#  >  > Computers Can Be Fun >  >  > Computer News >  >  Gaming desktop advice please

## Dillinger

My son wants a fukking 3 grand gaming desktop for his birthday :Smile: 

I have other ideas.

Ive been looking at the entry level Alienware Aurora R8 from Dell at £799 then adding a better processor, graphics card and whatever after.

It looks like everything is a piece of piss to upgrade on that machine.

So, which components do I upgrade first and in what order please?
And what should I upgrade to?. I read the i9 is overkill.
And any other thoughts or  advice or better alternatives?

Thanks in advance


Heres the specs on basic R8

----------


## Fondles

What games does he play ?

----------


## Dillinger

Fortnite, GTA, Battlefield, Red dead redemption, anything that involves shooting and pillaging :Smile:

----------


## foobar

Dont buy pre-built, build your own from scratch.

Build it with your son, he will think you're a god.  :Smile:

----------


## Bettyboo

Wouldn't you go for a slightly better processor? i3, i5, i7, i9 don't always mean what they say; i.e. the core count, hyperthreading, etc, might end up making an i5 better than an i7.
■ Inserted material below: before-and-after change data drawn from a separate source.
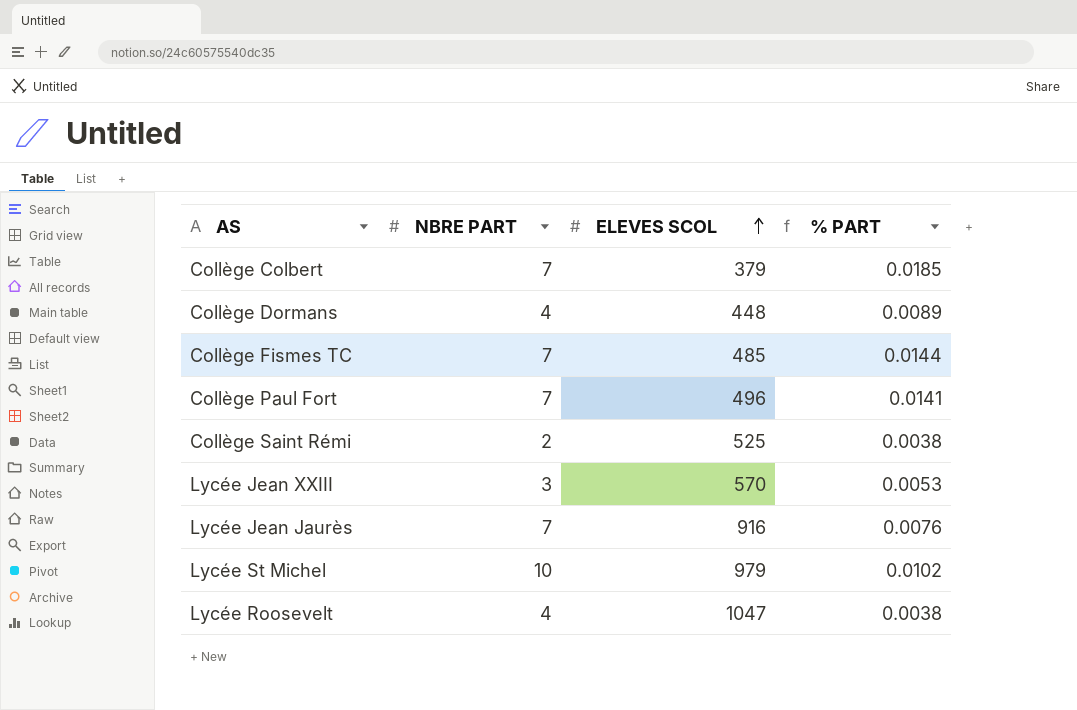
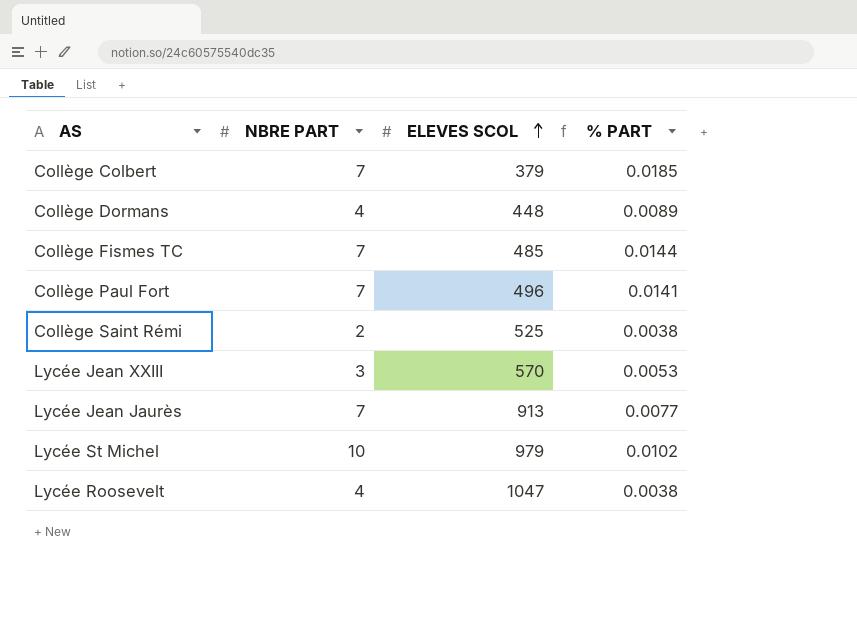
Lycée Jean Jaurès | ELEVES SCOL: 916 -> 913
Lycée Jean Jaurès | % PART: 0.0076 -> 0.0077

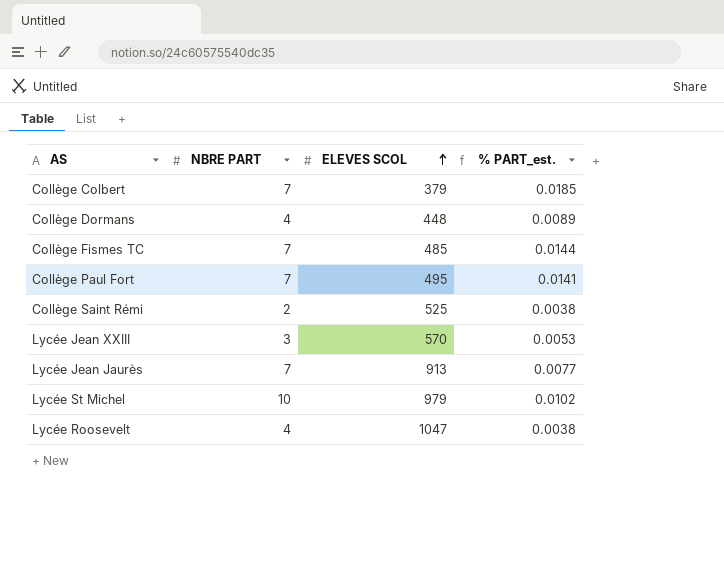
column name: % PART -> % PART_est.
Collège Paul Fort | ELEVES SCOL: 496 -> 495

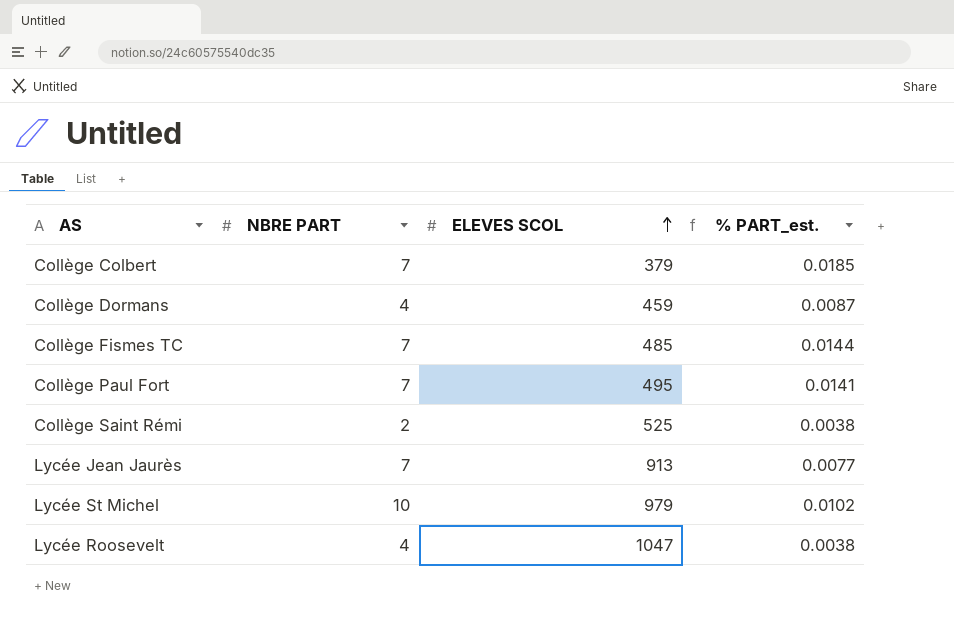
row Lycée Jean XXIII: 3 | 570 | 0.0053 -> none
Collège Dormans | ELEVES SCOL: 448 -> 459
Collège Dormans | % PART_est.: 0.0089 -> 0.0087

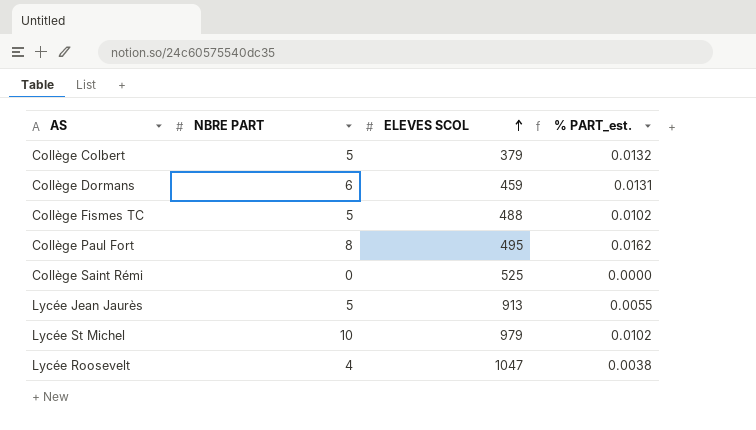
Collège Colbert | NBRE PART: 7 -> 5
Collège Colbert | % PART_est.: 0.0185 -> 0.0132
Collège Dormans | NBRE PART: 4 -> 6
Collège Dormans | % PART_est.: 0.0087 -> 0.0131
Collège Fismes TC | NBRE PART: 7 -> 5
Collège Fismes TC | ELEVES SCOL: 485 -> 488
Collège Fismes TC | % PART_est.: 0.0144 -> 0.0102
Collège Paul Fort | NBRE PART: 7 -> 8
Collège Paul Fort | % PART_est.: 0.0141 -> 0.0162
Collège Saint Rémi | NBRE PART: 2 -> 0
Collège Saint Rémi | % PART_est.: 0.0038 -> 0.0000
Lycée Jean Jaurès | NBRE PART: 7 -> 5
Lycée Jean Jaurès | % PART_est.: 0.0077 -> 0.0055

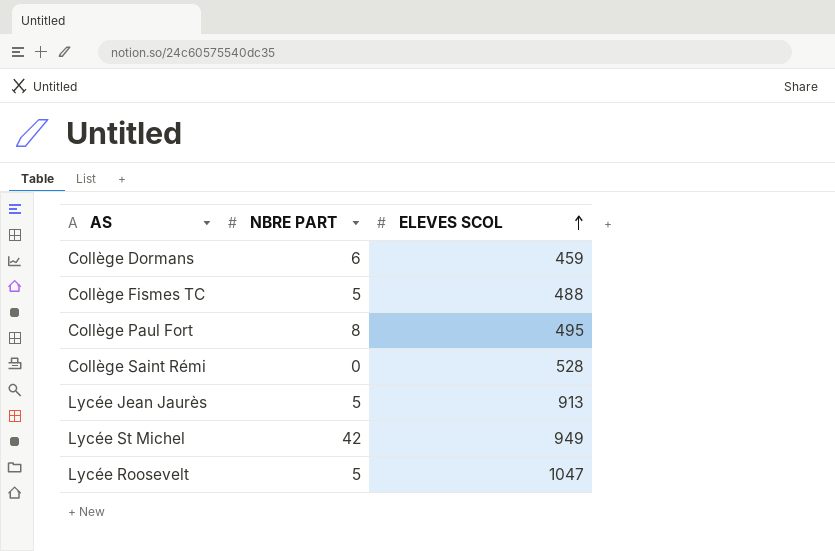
column % PART_est. | formula: [NBRE PART] / [ELEVES SCOL] -> none
row Collège Colbert: 5 | 379 | 0.0132 -> none
Collège Saint Rémi | ELEVES SCOL: 525 -> 528
Lycée St Michel | NBRE PART: 10 -> 42
Lycée St Michel | ELEVES SCOL: 979 -> 949
Lycée Roosevelt | NBRE PART: 4 -> 5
- processor, start off with a good one, if you have a good cooling system then a i7 will be fine, but a fast i5 with hyperthreading can be good enough. No need for an i9, imho.
- RAM, 32GB is overkill (a friend of mine does gaming and he has an 8GB system he is happy with); best go for 16GB.
- graphics card, 560X is about as low as you'd wanna go (the RX 580 would be better)(the Vega 56 or 64 would get the job done really well).

I've specc'd one out for you $1695:

i5 9600k
GeForce RTX 2060
16 GB DDR4 RAM
256GB SSD + 1TB SATA (keep the games library in the SATA then transfer to the fast SSD when playing...)
Liquid Cooling 850w - the cooling will dramatically affect the processor speeds.
Killer x2 Fast LAN/bluetooth

&, Bob's your mom's brother...

Oh yeah, one final bit of advice for gaming = don't buy any of that shifter Apple stuff...

----------


## Dillinger

^ cheers mate.

----------


## Bettyboo

> ^ cheers mate.


You're very welcome. 

That'll be $1305 for the advice, I'll send the invoice over with the mutt (free)...

----------


## Dillinger

> That'll be $1305 for the advice,


Ok. Stick it on the final tab.
I havent finished with you yet.

These are the only options that come up. Why no i7 or i9 on there?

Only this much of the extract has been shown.